We also continued working at the eastern part of Area 28 (fig. 3), for which we identified the continuation of the north Wall Γ to the east wall of Area 28, as well as the base of the east wall and the east opening. From the interior of this area we collected about 60 fallen conical cups and some smaller vessels, some of which are intact (fig. 4). Also, part of a brazier, a juglet, legs of cooking pots as well as an awl made of bone (fig. 5). It is also interesting that we revealed many fragments of plaster, some of which bear red and black colors. We also found a bronze leg which seems that belongs to the figurine that was revealed last week. At the west part of the trench, we have also started uncovering the paved floor of the area.
We also started exploring two areas with clayish soil at the west of Wall Γ (Area 28) and to the north of Wall Γ (Area 19), which were exposed at the previous excavation season. At the first one, we removed a filling of black soil, which gave a large number of sherds as well as the paved floor (fig. 6).

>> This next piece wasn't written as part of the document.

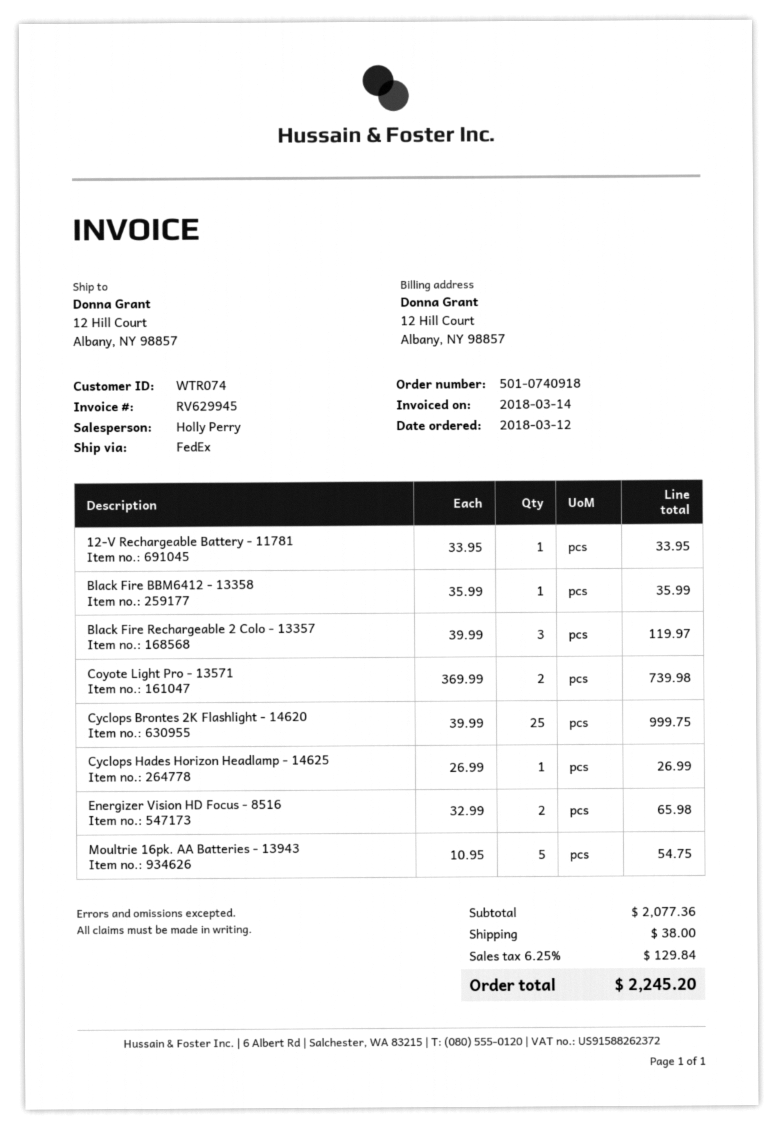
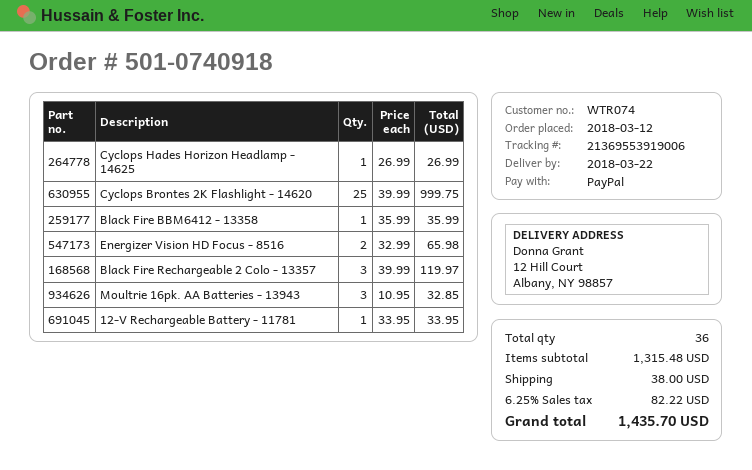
Coyote Light Pro - 13571: 2 x 369.99 = 739.98 -> none
Moultrie 16pk. AA Batteries - 13943: 5 x 10.95 = 54.75 -> 3 x 10.95 = 32.85
subtotal: 2077.36 -> 1315.48
tax: 6.25% = 129.84 -> 6.25% = 82.22
total: 2245.20 -> 1435.70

Finally, we started removing part of the stone-mound which exists at the southeast part of Area 19 (fig. 7), with the purpose to explore the northeastern part of Wall Γ, as well as the respective part of the east wall. Also, to investigate the connection of Areas 19 and 28 with Area 26
In the second week of excavation in Area 26, we completed the surface cleaning and started excavating the ancient strata. An important point of our work was to remove numerous large stones, which are found all over the area, because of the tremendous destruction of the building. The southern part of the area is at the time the better to have been revealed and especially the opening to corridor 10 (at the southeast corner of the area) and the south wall of area 26 (figs. 1, 2). Our finds are almost only pottery. We have no complete vessels yet, unless a jar which was found in many pieces. We also found parts of a pithos.